We will use Athena to access and view our CUR files via SQL. Athena is a serverless solution to be able to execute SQL queries across very large amounts of data. Athena is only charged for data that is scanned, and there are no ongoing costs if data is not being queried, unlike a traditional database solution.
Go to the Glue console:
Click on Get started if you have not used Glue before
Ensure you are in the region where your CUR files are delivered, click on Crawlers and click Add crawler:
Enter a Crawler name starting with Cost, and click Next:
Select Data stores, and click Next:
Ensure you select Specified path in another account, and enter the S3 path of your bucket s3://(CUR bucket), expand Exclude patterns, enter the following patterns one line at a time and click next:
**.json, **.yml, **.sql, **.csv, **.gz, **.zip
Add another data store, click Next:
Select Create an IAM role, enter a role name of Cost_MasterCrawler, and click Next:
Click the Down arrow, and select a Daily Frequency:
Enter in a Start Hour and Start Minute, then click Next:
Click Add database:
Enter a Database name of costmaster, and click Create:
Review the crawler and click Finish:
Select the checkbox next to the crawler, click Run crawler:
You will see the Crawler was successful and created a table:
Select the costmaster database that Glue created:
Click Tables in costmaster:
Click the table name:
Verify the recordCount is not zero, if it is - go back and verify the steps above:
Go to the Athena Console:
Select the drop down arrow, and click on the new database:
A new table will have been created (named after the CUR), we will now load the partitions.
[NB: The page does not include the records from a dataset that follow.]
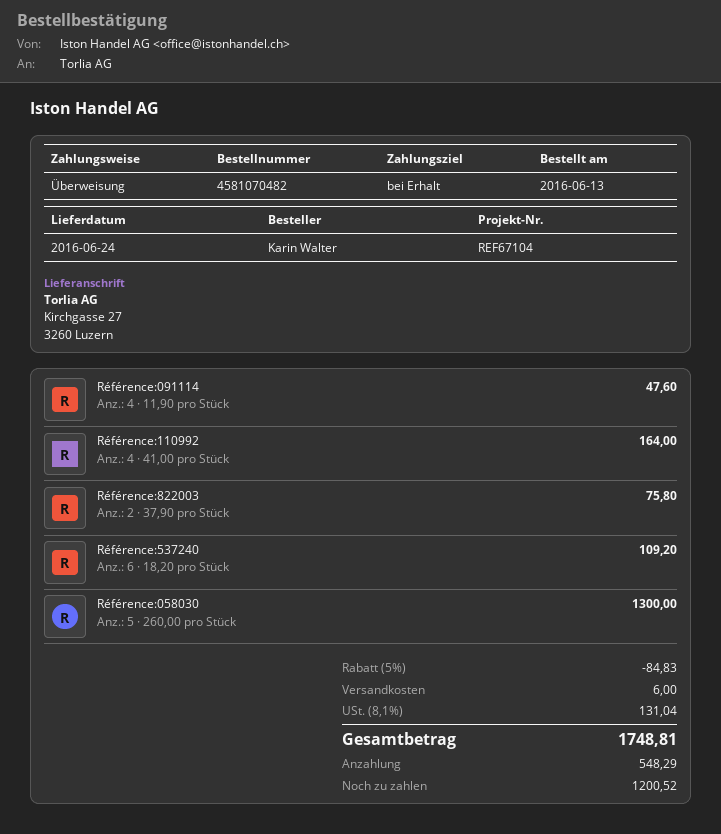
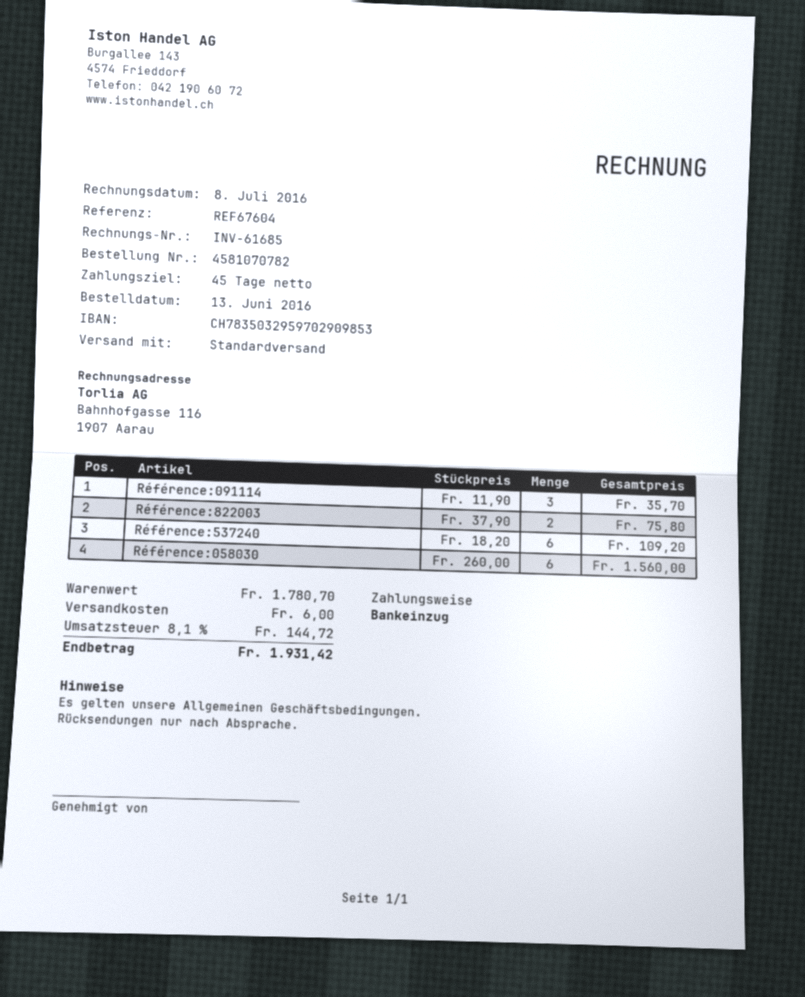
order number: 4581070482 -> 4581070782
payment terms: on receipt -> 45 days
reference: REF67104 -> REF67604
payment method: bank transfer -> direct debit
Référence:091114: 4 x 11.90 = 47.60 -> 3 x 11.90 = 35.70
Référence:110992: 4 x 41.00 = 164.00 -> none
Référence:058030: 5 x 260.00 = 1300.00 -> 6 x 260.00 = 1560.00
discount: 5% = 84.83 -> none
tax: 8.1% = 131.04 -> 8.1% = 144.72
total: 1748.81 -> 1931.42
Click on the 3 dot menu and select Load partitions:
You will see it execute the command MSCK REPAIR TABLE, and in the results it may add partitions to the metastore for each month that has a billing file:
NOTE: It may or may not add partitions and show the messages above.
If you are using the supplied files for this lab, check:
We will now preview the data. Click on the 3 dot menu and select Preview table:
It will execute a Select * from query, and in the results you will see the first 10 lines of your CUR file:
You have successfully setup your CUR file to be analyzed. You can now query your usage and costs via SQL.